In the last five years, slightly under 40% of the submissions to the Booker have been written by women, that’s 20% less than submissions of books written by men. Interestingly, however, female writers have won exactly 40% of the prizes, so it is safe to assume that percentage of female winners would rise in response to more submissions written by women.

There can be no argument that this ratio is certainly better than it used to be, helped by movements such as the inception of the Women’s Prize for Fiction 20 years ago in response to a one memorably all-male Booker shortlist, but it is still nowhere near equal.

Literary prizes aren’t the only problem either: female authors tend to get less review coverage, less focus in the media, in interviews and in panel discussions inside and outside the trade.

In an effort to bring more balance to the industry, Shamsie proposed that 2018 should be the year of publishing only books by women. And, in response to that, the internet proceeded to explode with opinions.

The Reactions

Responses range from absolute support to those debating whether or not the proposal would actually help the feminist cause. The Bookseller published an excellent summary on the mixed responses from the trade, in which it was pointed out that female authors probably do much better than male authors in terms of sales and that we should focus on these successes instead of defeats.

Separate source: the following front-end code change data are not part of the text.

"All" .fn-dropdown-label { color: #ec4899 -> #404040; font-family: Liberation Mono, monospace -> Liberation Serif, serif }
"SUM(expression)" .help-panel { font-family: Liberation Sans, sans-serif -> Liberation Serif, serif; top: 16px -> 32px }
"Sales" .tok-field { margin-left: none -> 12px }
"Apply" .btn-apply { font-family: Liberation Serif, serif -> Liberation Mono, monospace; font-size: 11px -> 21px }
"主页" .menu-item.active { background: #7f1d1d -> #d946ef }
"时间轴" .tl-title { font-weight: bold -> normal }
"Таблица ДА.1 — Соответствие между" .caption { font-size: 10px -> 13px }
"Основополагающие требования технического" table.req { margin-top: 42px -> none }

However, from her Tweets hashtagged #NatCon (National Conversation), it appears that a large part of Shamsie’s goal may have been to bring these issues to the fore and get them talked about. Even if the YPW never happens, she has at least undeniably succeeded in that.

Indeed, Shamsie has opened up an industry-wide debate about the issues of diversity in authorship and in Publishing, not just with regards to gender, but also ethnicity, sexuality and culture. The content we produce and put forward, it seems, isn’t just suffering under male dominance; it’s suffering white middle-class dominance as well.

But what female protagonists?

Yet, in all this call for diversity, one area has been somewhat overlooked: the content itself. Though Shamsie briefly pointed out that recent research conducted by author Nicola Griffith shows a drastic bias towards male protagonists in books that win literary prizes, she made little further call for diversifying content. However, over the last 15 years, while only two Booker winners have had female protagonists and one both female and male, a whopping 12 had male protagonists. For the Pulitzer, the stats are even worse: for the last 15 winners, not one has had a female protagonist. To me, these are truly worrying statistics.

Content bias should concern us just as much as the identity of the authors we publish, because it doesn’t just affect the industry but also the wider reading audience. We cannot expect women and other under-represented groups to be seen equally and treated equally if we do not represent them properly in the content we produce. The Bechdel Test is an excellent example people attempting to address this issue in the film industry, though the test itself has come in for criticism.

It is not enough just to publish books by women: we need to be publishing books about women too.